From the entries below, report how many lines contain the string "librerías". Give only that number.

┌──

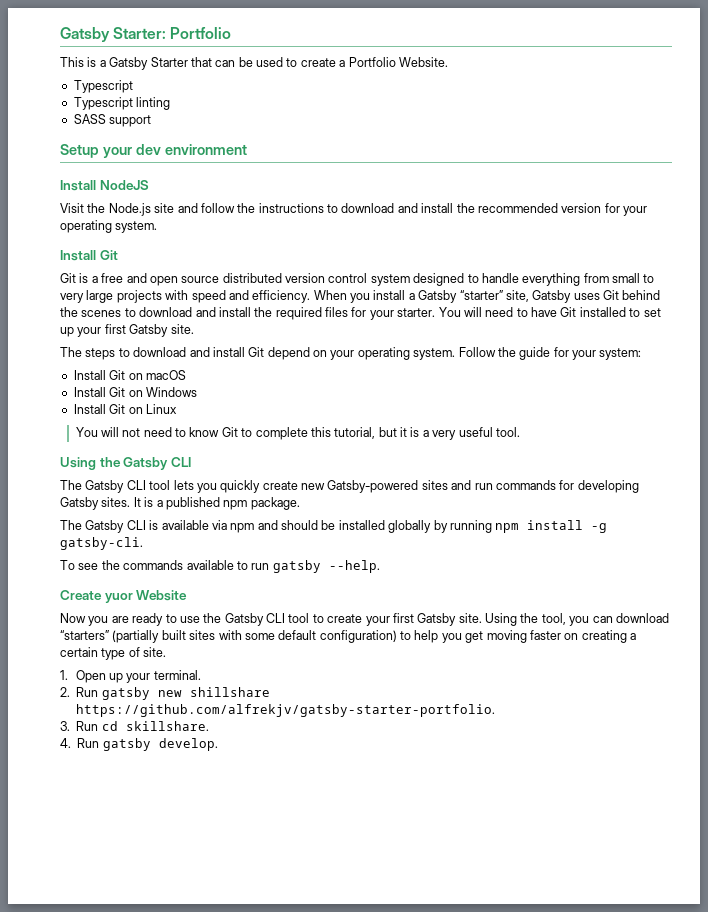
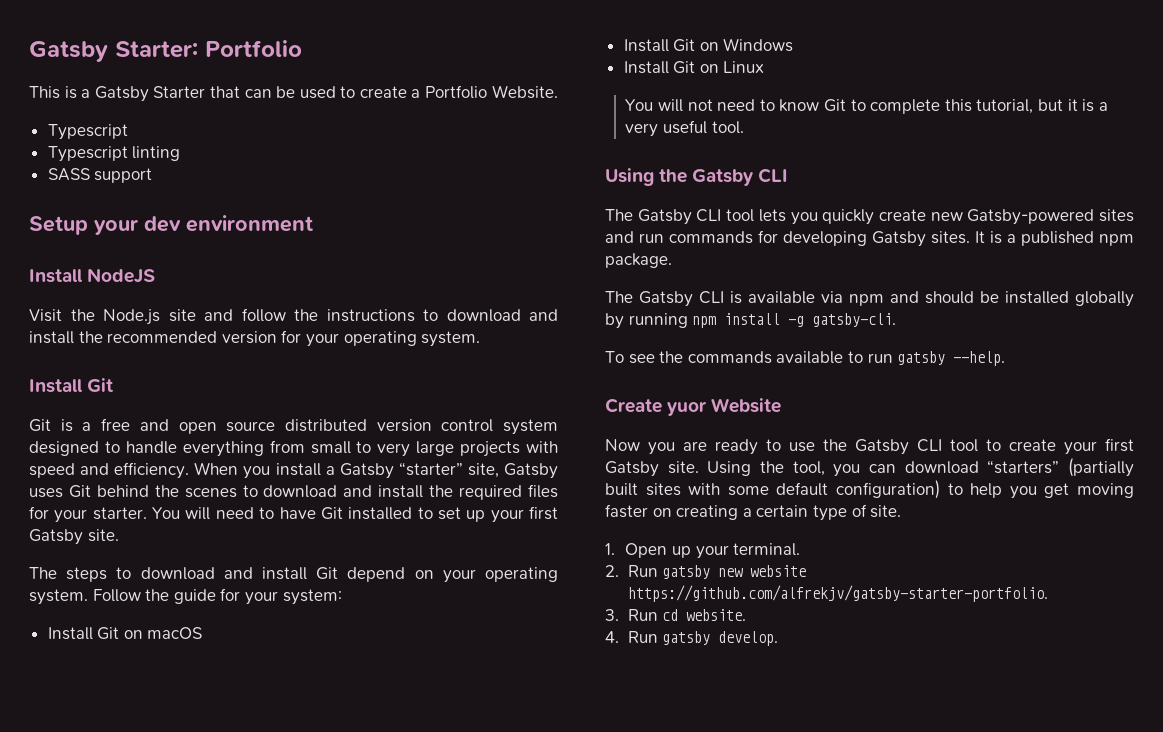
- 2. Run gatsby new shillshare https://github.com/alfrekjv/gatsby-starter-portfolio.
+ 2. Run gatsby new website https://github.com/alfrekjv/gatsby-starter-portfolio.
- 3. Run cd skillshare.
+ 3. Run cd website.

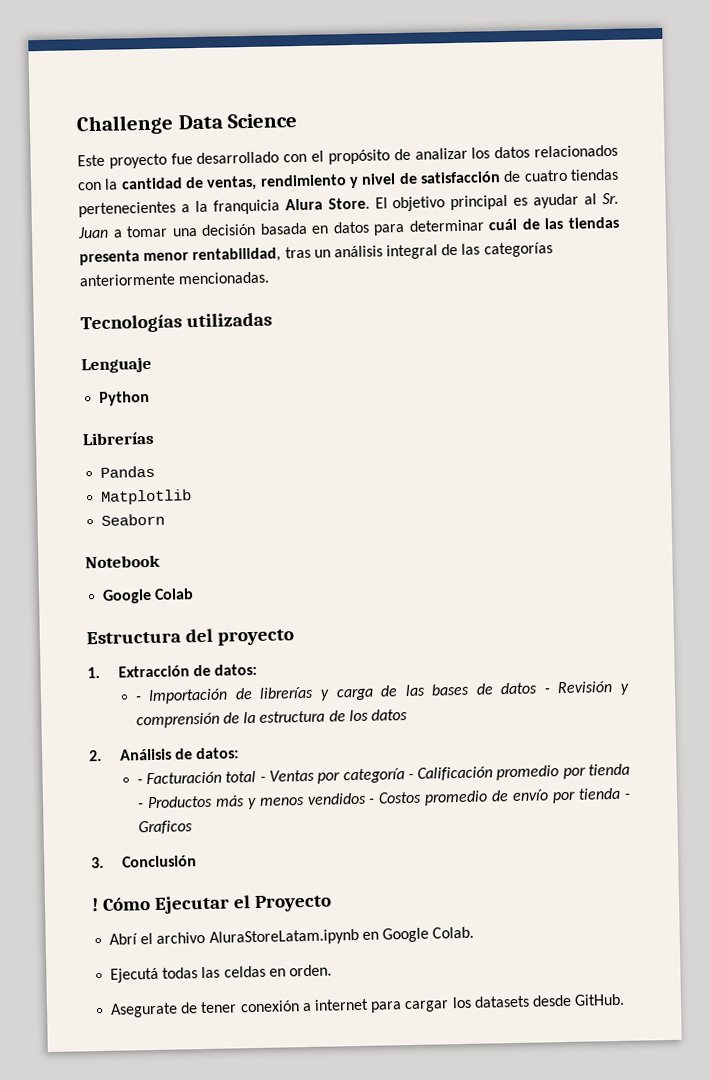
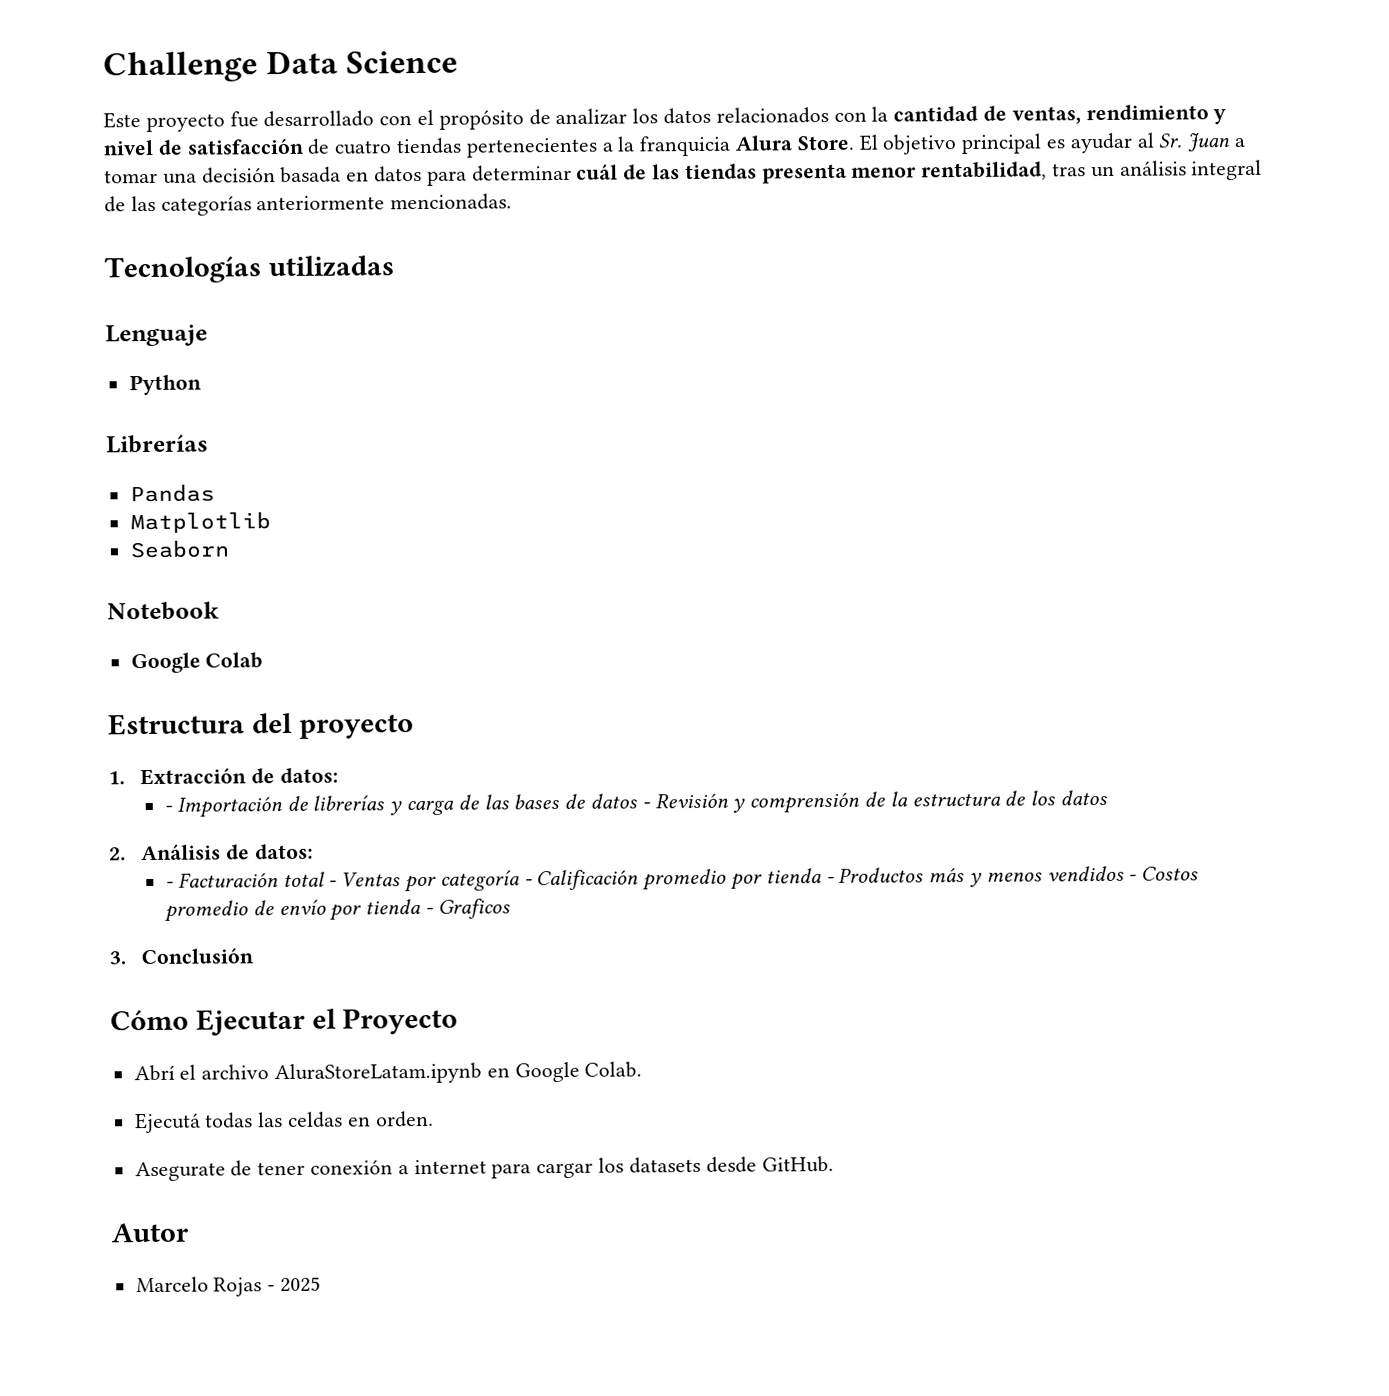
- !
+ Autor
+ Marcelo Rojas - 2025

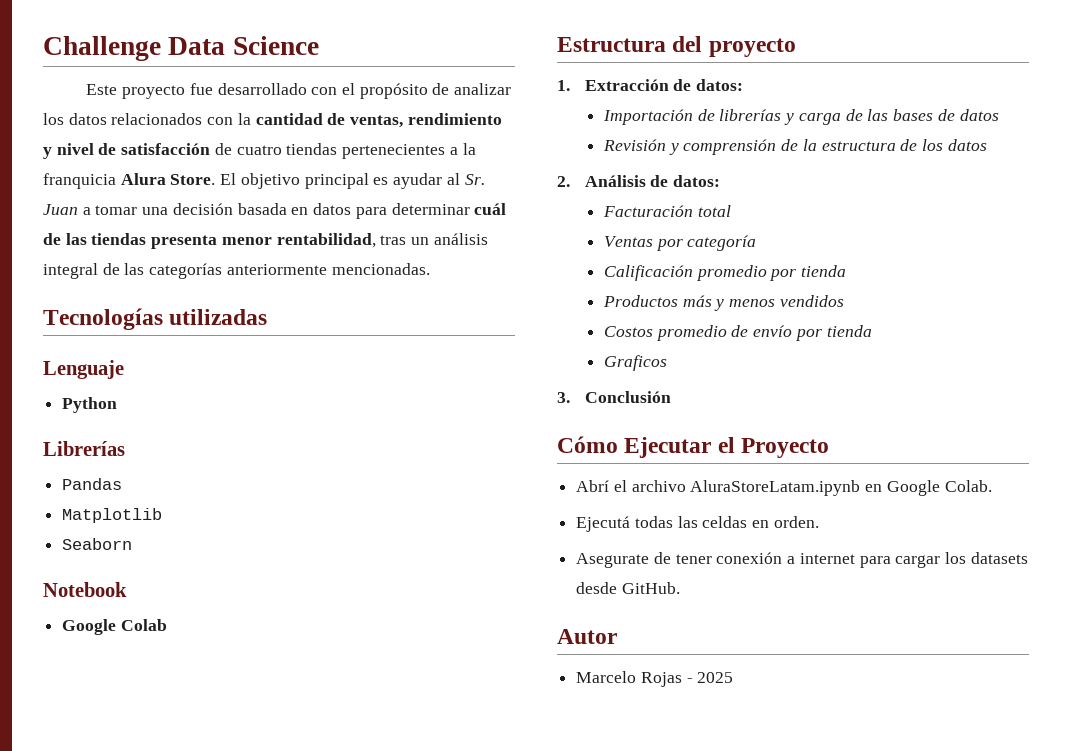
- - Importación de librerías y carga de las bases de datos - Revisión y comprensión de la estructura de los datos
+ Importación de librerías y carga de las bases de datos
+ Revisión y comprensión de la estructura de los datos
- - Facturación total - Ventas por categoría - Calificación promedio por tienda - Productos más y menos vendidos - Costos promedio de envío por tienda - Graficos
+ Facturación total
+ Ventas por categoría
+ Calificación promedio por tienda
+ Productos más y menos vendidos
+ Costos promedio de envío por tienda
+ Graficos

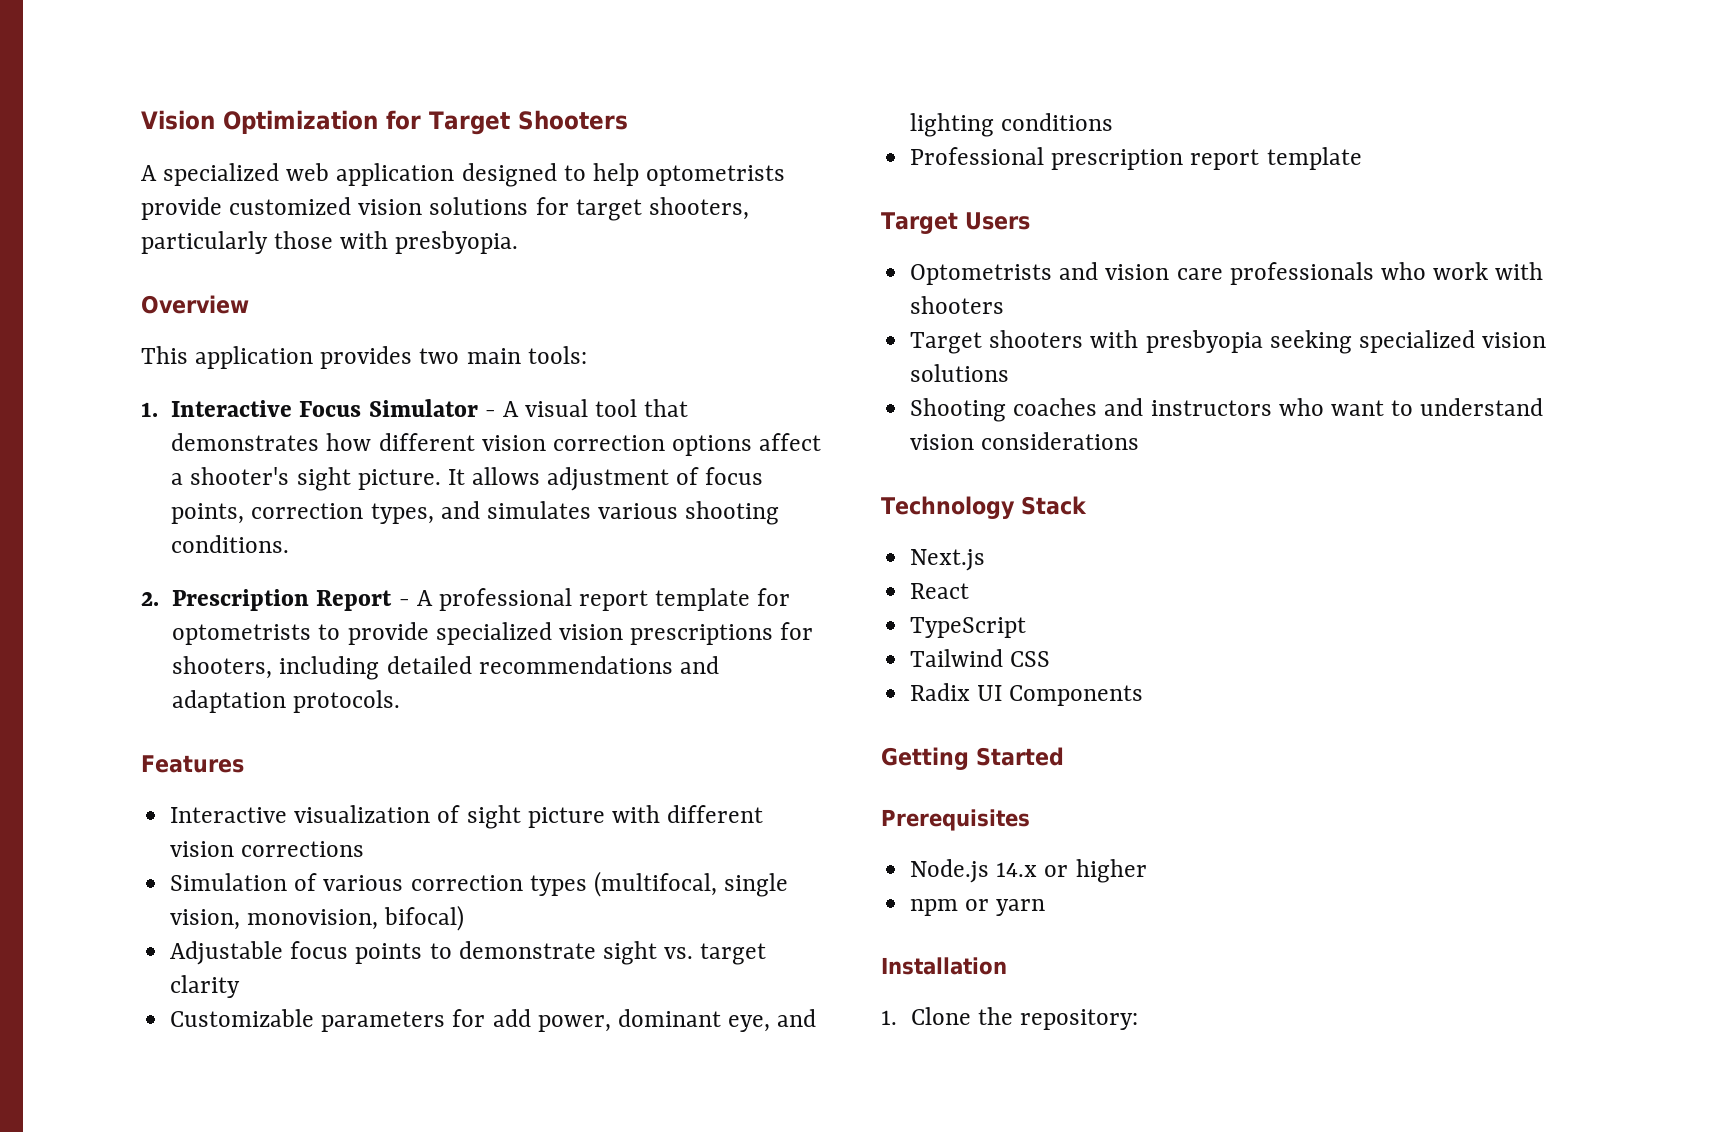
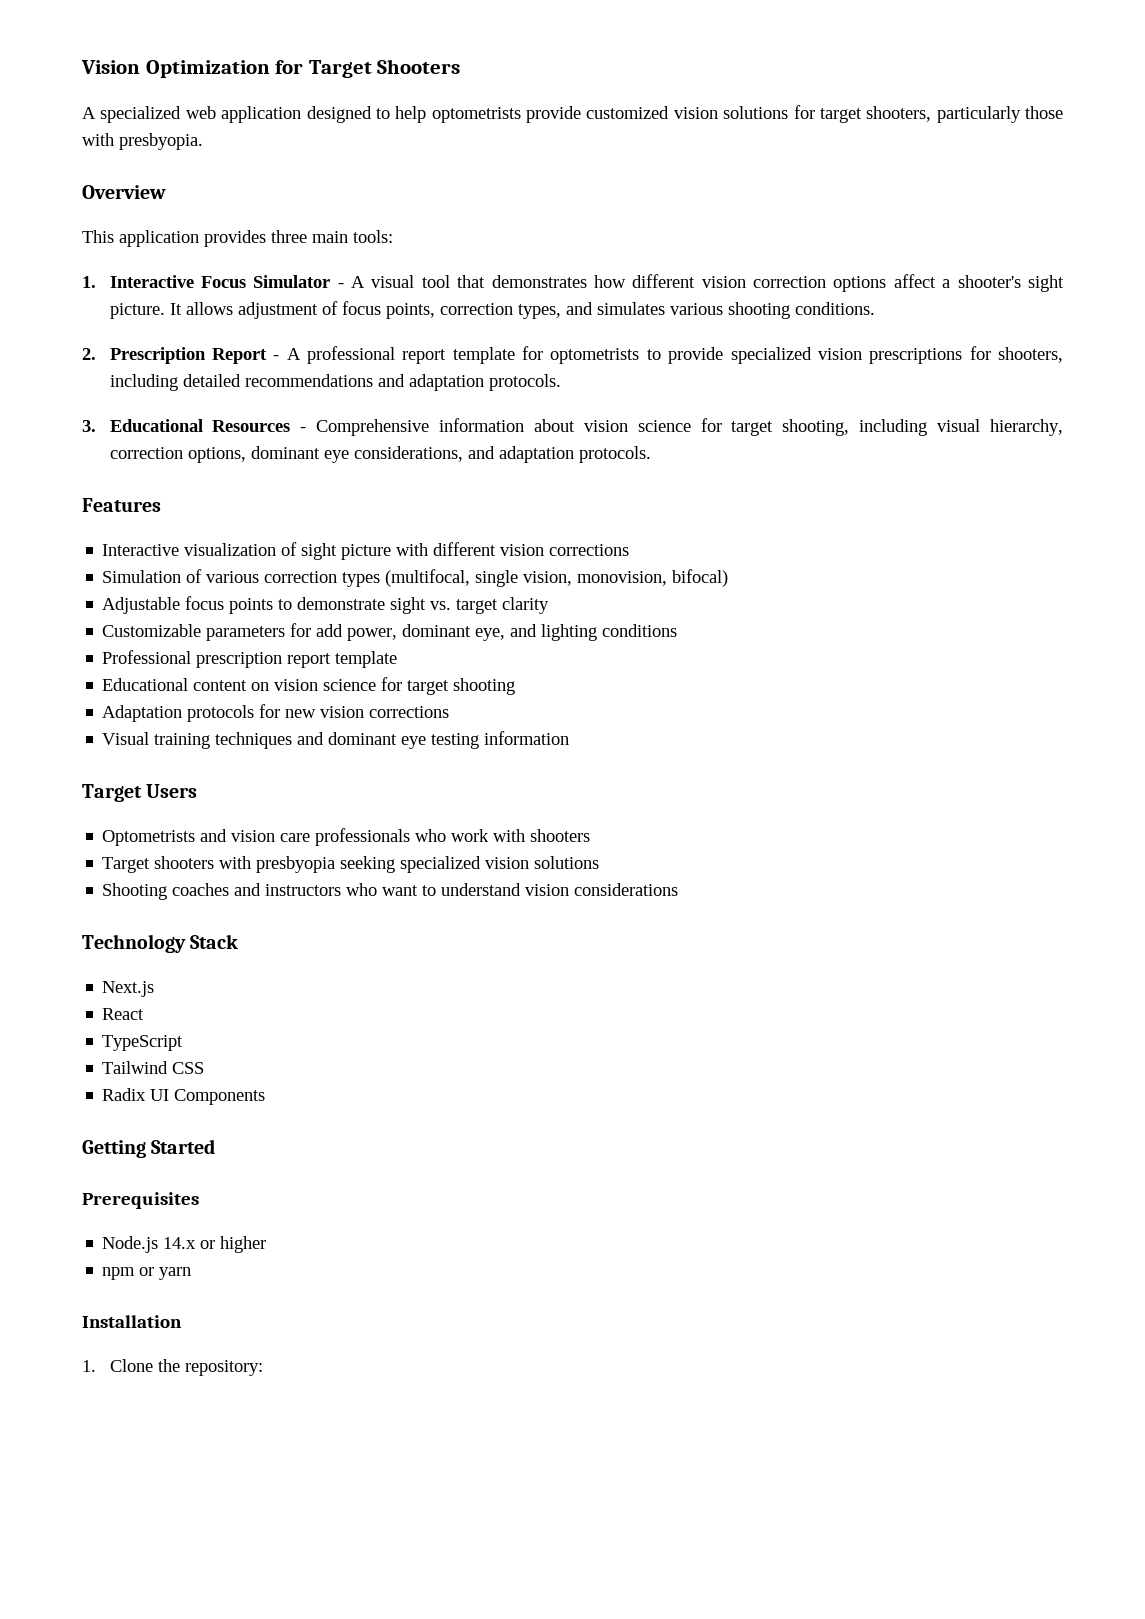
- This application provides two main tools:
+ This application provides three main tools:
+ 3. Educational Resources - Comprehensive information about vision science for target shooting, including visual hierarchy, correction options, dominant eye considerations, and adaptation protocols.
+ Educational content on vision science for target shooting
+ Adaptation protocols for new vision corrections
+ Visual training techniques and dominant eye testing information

└──

• _Answer to this task_: 2